Estate of Murphy, Matter of

Decision Date01 October 1996
Docket NumberNo. 960036,960036
Citation554 N.W.2d 432
PartiesIn the Matter of the ESTATE OF Hugh R. MURPHY, Also Known as Red Murphy, Deceased. William Pat MURPHY, a/k/a Pat or W.P. Murphy, Petitioner and Appellee, v. Sheila MURPHY, Personal Representative of the Estate of Hugh R. Murphy, Respondent, Petitioner and Appellant, v. Tom MURPHY, Respondent. Civil
CourtNorth Dakota Supreme Court

John L. Sherman of Mackoff, Kellogg, Kirby & Kloster, PC, Dickinson, for petitioner and appellee.

Michael J. Maus of Howe, Hardy, Galloway & Maus, PC, Dickinson, for respondent, petitioner, and appellant.

SANDSTROM, Justice.

This is a dispute over a contract requiring Hugh Redmond (Red) Murphy, now deceased, to pay his uncle, Pat Murphy, $300 per month for Pat's life. After a bench trial, the district court found: 1) Red Murphy's estate was liable for $300-per-month payments to Pat; 2) Pat Murphy was entitled to the amount Red's estate was in arrears; and 3) Pat Murphy was entitled to attorney's fees. The estate of Red Murphy appeals the judgment, claiming it did not receive a fair hearing because the trial court failed to rule on the motion for guardian ad litem and the motion for joinder until after the hearing. The Murphy estate also argues it was prejudiced because it was not given an opportunity to depose Red's partner, Tom Murphy, and the trial court abused its discretion in awarding attorney's fees. We affirm the district court judgment, except we reverse the award of attorney's fees.

I

Hugh T. Murphy and his siblings, including his brother Pat Murphy, inherited land known as the Murphy Ranch from their parents. Pat Murphy conveyed his share of the ranch to Hugh T. Murphy in exchange for payment of $300 per month. In 1980, Hugh T. Murphy conveyed a portion of the land to his nephews, Red Murphy and Tom Murphy. In consideration for the conveyance, the parties executed an annuity agreement whereby Red Murphy and Tom Murphy would make annual payments to Hugh Murphy. Red and Tom Murphy also orally agreed to take care of their uncle, Pat.

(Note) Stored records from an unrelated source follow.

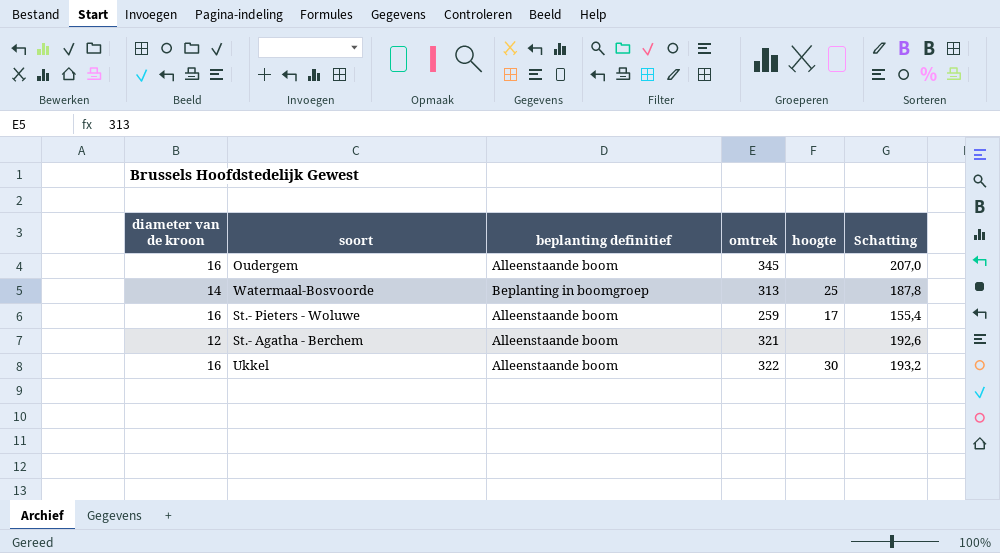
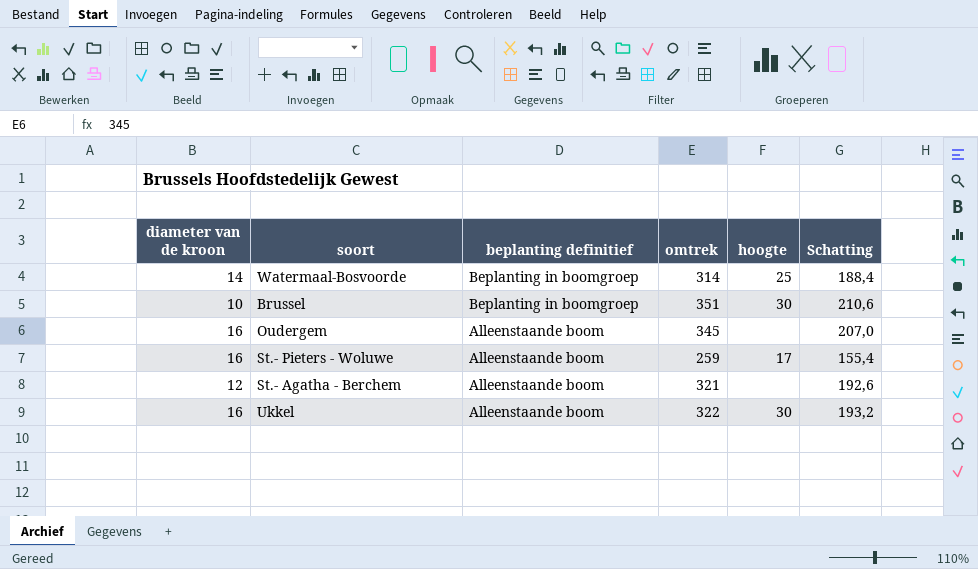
row order: none -> beplanting definitief descending
Watermaal-Bosvoorde | omtrek: 313 -> 314
Watermaal-Bosvoorde | Schatting: 187,8 -> 188,4
row Brussel: none -> 10 | Beplanting in boomgroep | 351 | 30 | 210,6

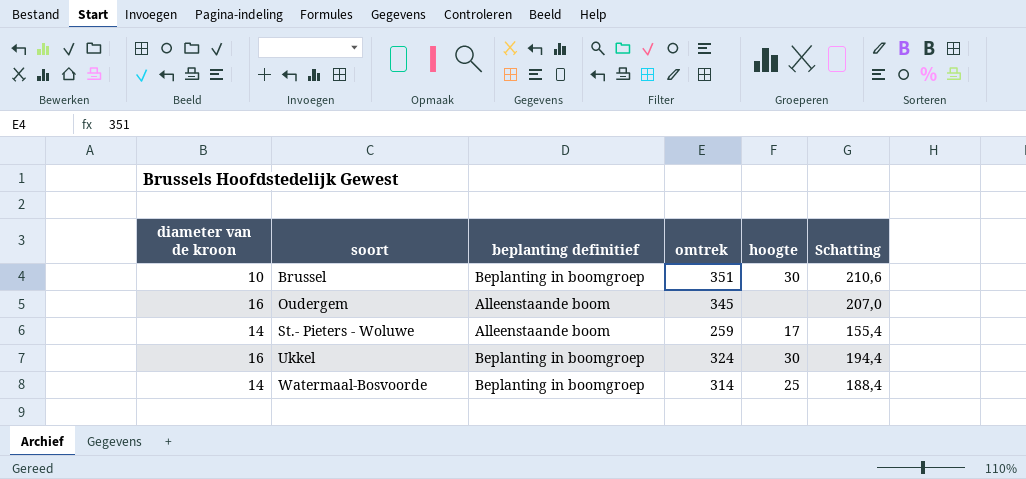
row order: beplanting definitief descending -> soort ascending
row St.- Agatha - Berchem: 12 | Alleenstaande boom | 321 | none | 192,6 -> none
St.- Pieters - Woluwe | diameter van de kroon: 16 -> 14
Ukkel | beplanting definitief: Alleenstaande boom -> Beplanting in boomgroep
Ukkel | omtrek: 322 -> 324
Ukkel | Schatting: 193,2 -> 194,4

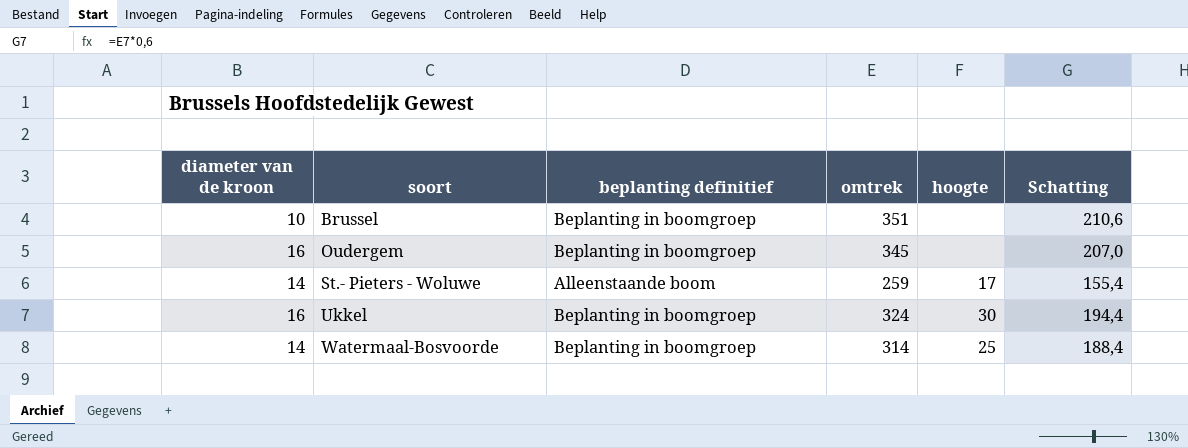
Brussel | hoogte: 30 -> none
Oudergem | beplanting definitief: Alleenstaande boom -> Beplanting in boomgroep

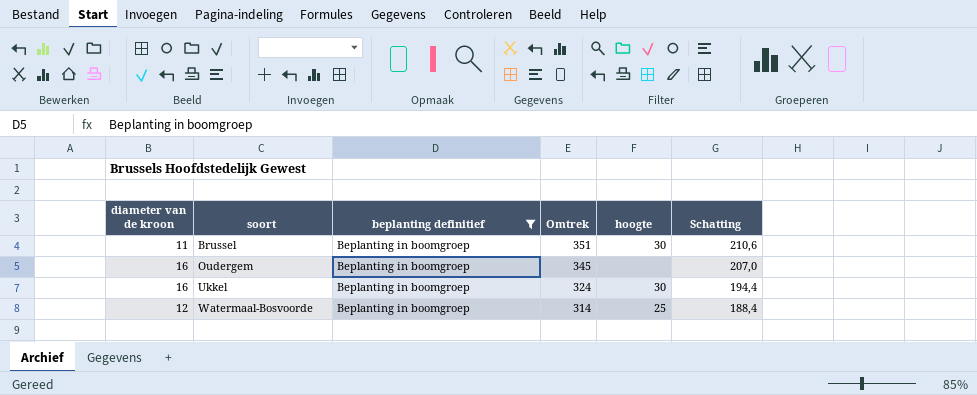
filter: none -> beplanting definitief = Beplanting in boomgroep
column name: omtrek -> Omtrek
Brussel | diameter van de kroon: 10 -> 11
Brussel | hoogte: none -> 30
Watermaal-Bosvoorde | diameter van de kroon: 14 -> 12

Upon Hugh T. Murphy's death, Pat Murphy was entitled to inherit by intestacy an additional portion of the land. On March 12, 1990, Pat Murphy and Red Murphy agreed in writing that Pat Murphy relinquished any rights to Hugh's estate in exchange for Red paying $300 per month to Pat for the remainder of Pat's life. For the first six months, Red Murphy gave Pat Murphy $300 per month.

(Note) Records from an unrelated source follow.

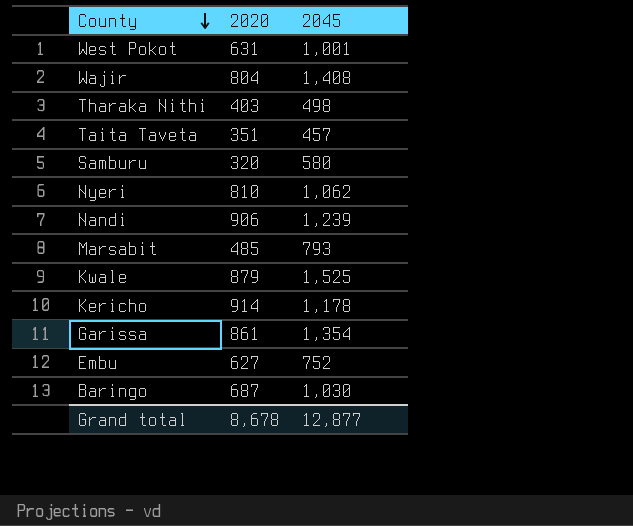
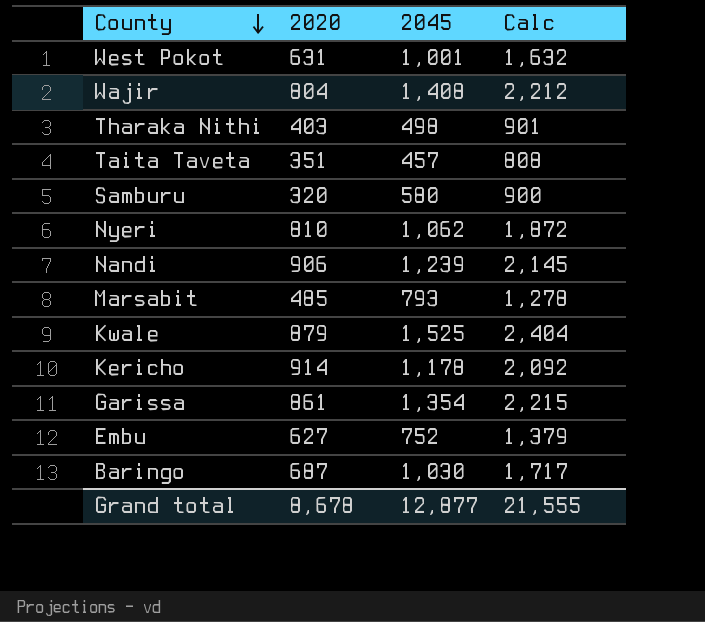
column Calc | formula: none -> [2020] + [2045]

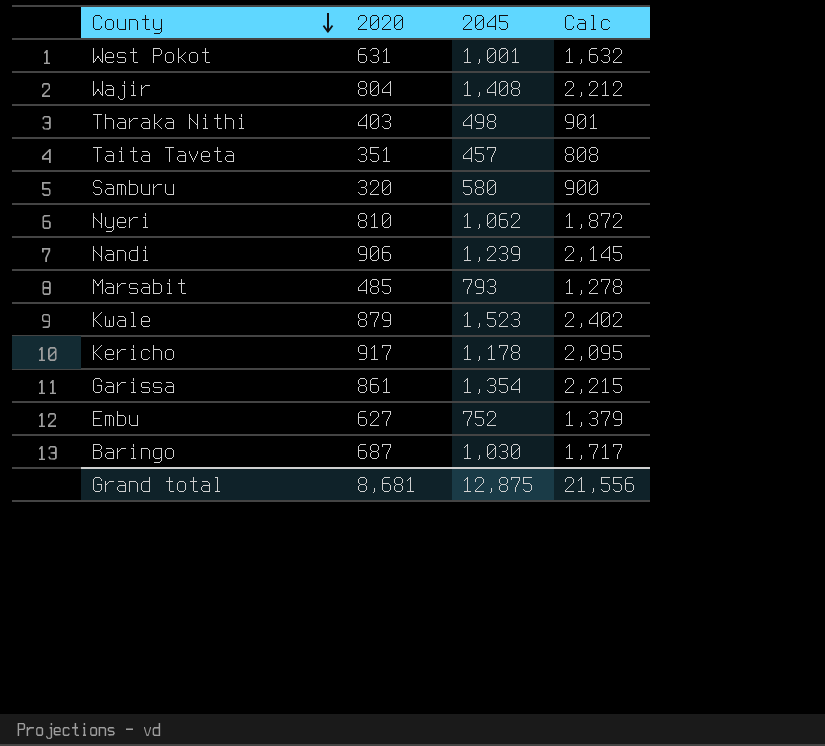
Kwale | 2045: 1,525 -> 1,523
Kwale | Calc: 2,404 -> 2,402
Kericho | 2020: 914 -> 917
Kericho | Calc: 2,092 -> 2,095
Grand total | 2020: 8,678 -> 8,681
Grand total | 2045: 12,877 -> 12,875
Grand total | Calc: 21,555 -> 21,556

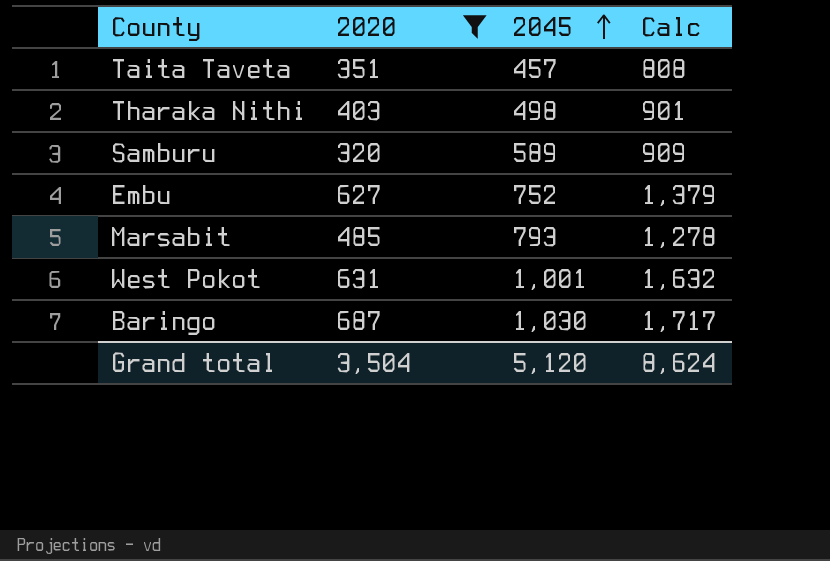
filter: none -> 2020 <= 687
row order: County descending -> 2045 ascending
Samburu | 2045: 580 -> 589
Samburu | Calc: 900 -> 909
Grand total | 2020: 8,681 -> 3,504
Grand total | 2045: 12,875 -> 5,120
Grand total | Calc: 21,556 -> 8,624

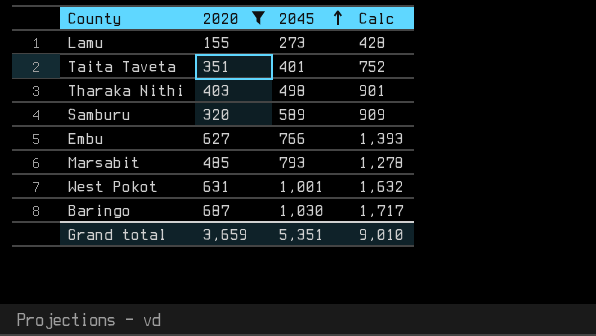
row Lamu: none -> 155 | 273 | 428
Taita Taveta | 2045: 457 -> 401
Taita Taveta | Calc: 808 -> 752
Embu | 2045: 752 -> 766
Embu | Calc: 1,379 -> 1,393
Grand total | 2020: 3,504 -> 3,659
Grand total | 2045: 5,120 -> 5,351
Grand total | Calc: 8,624 -> 9,010

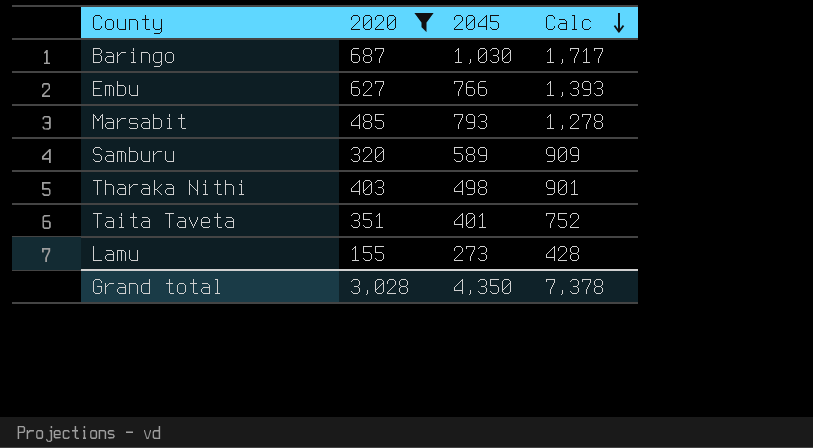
row order: 2045 ascending -> Calc descending
row West Pokot: 631 | 1,001 | 1,632 -> none
Grand total | 2020: 3,659 -> 3,028
Grand total | 2045: 5,351 -> 4,350
Grand total | Calc: 9,010 -> 7,378

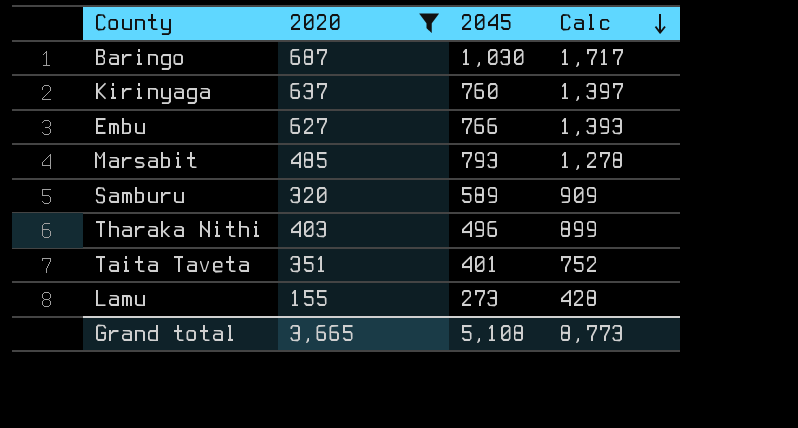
row Kirinyaga: none -> 637 | 760 | 1,397
Tharaka Nithi | 2045: 498 -> 496
Tharaka Nithi | Calc: 901 -> 899
Grand total | 2020: 3,028 -> 3,665
Grand total | 2045: 4,350 -> 5,108
Grand total | Calc: 7,378 -> 8,773

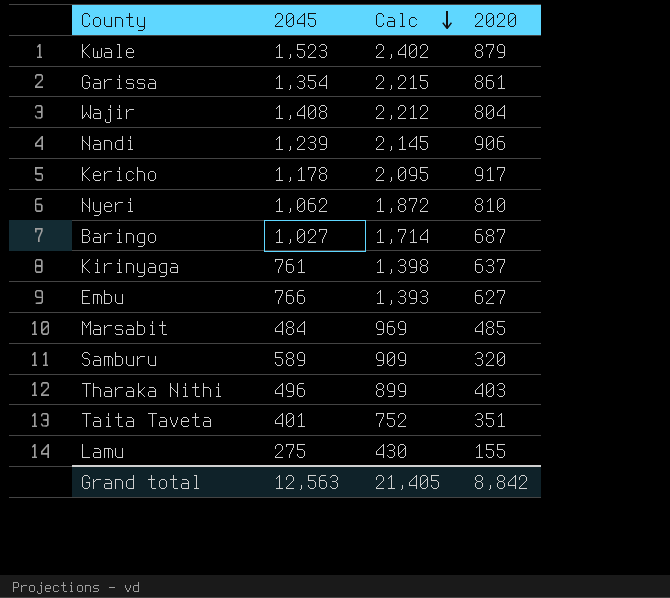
filter: 2020 <= 687 -> none
column 2020 | position: 2 -> 4
Baringo | 2045: 1,030 -> 1,027
Baringo | Calc: 1,717 -> 1,714
Kirinyaga | 2045: 760 -> 761
Kirinyaga | Calc: 1,397 -> 1,398
Marsabit | 2045: 793 -> 484
Marsabit | Calc: 1,278 -> 969
Lamu | 2045: 273 -> 275
Lamu | Calc: 428 -> 430
Grand total | 2045: 5,108 -> 12,563
Grand total | Calc: 8,773 -> 21,405
Grand total | 2020: 3,665 -> 8,842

In February 1991, Red Murphy and Tom Murphy formed a partnership for the purpose of operating the ranch, to be retroactively effective as of January 1, 1991. On January 9, 1991, Red Murphy conveyed to his brother Tom Murphy one-half of the interest he had acquired from Pat Murphy. For some time, Tom Murphy made payments of $300 per month to Pat Murphy. On May 6, 1994, Red Murphy died. At the time of his death, he and Tom Murphy were each paying $150 per month to Pat Murphy. Red Murphy's wife, Sheila Murphy, continued to pay $150 per month to Pat Murphy. Tom Murphy also paid $150 per month to Pat Murphy during this time.

Pat Murphy filed a creditor's claim against the estate of Red Murphy. The trial court found the agreement between Pat Murphy and Red Murphy had not been altered by the conveyance of half the ranch to Tom Murphy. Therefore, Red Murphy alone was obligated to make the full payment of $300 per month to Pat Murphy. Additionally, the trial court found Pat Murphy was entitled to the full $300 per month from the estate from the date of the agreement, less the payments made by Red. The trial court denied Sheila's motion to join Tom Murphy and awarded Pat Murphy attorney's fees. The trial court also appointed a guardian ad litem for Pat Murphy.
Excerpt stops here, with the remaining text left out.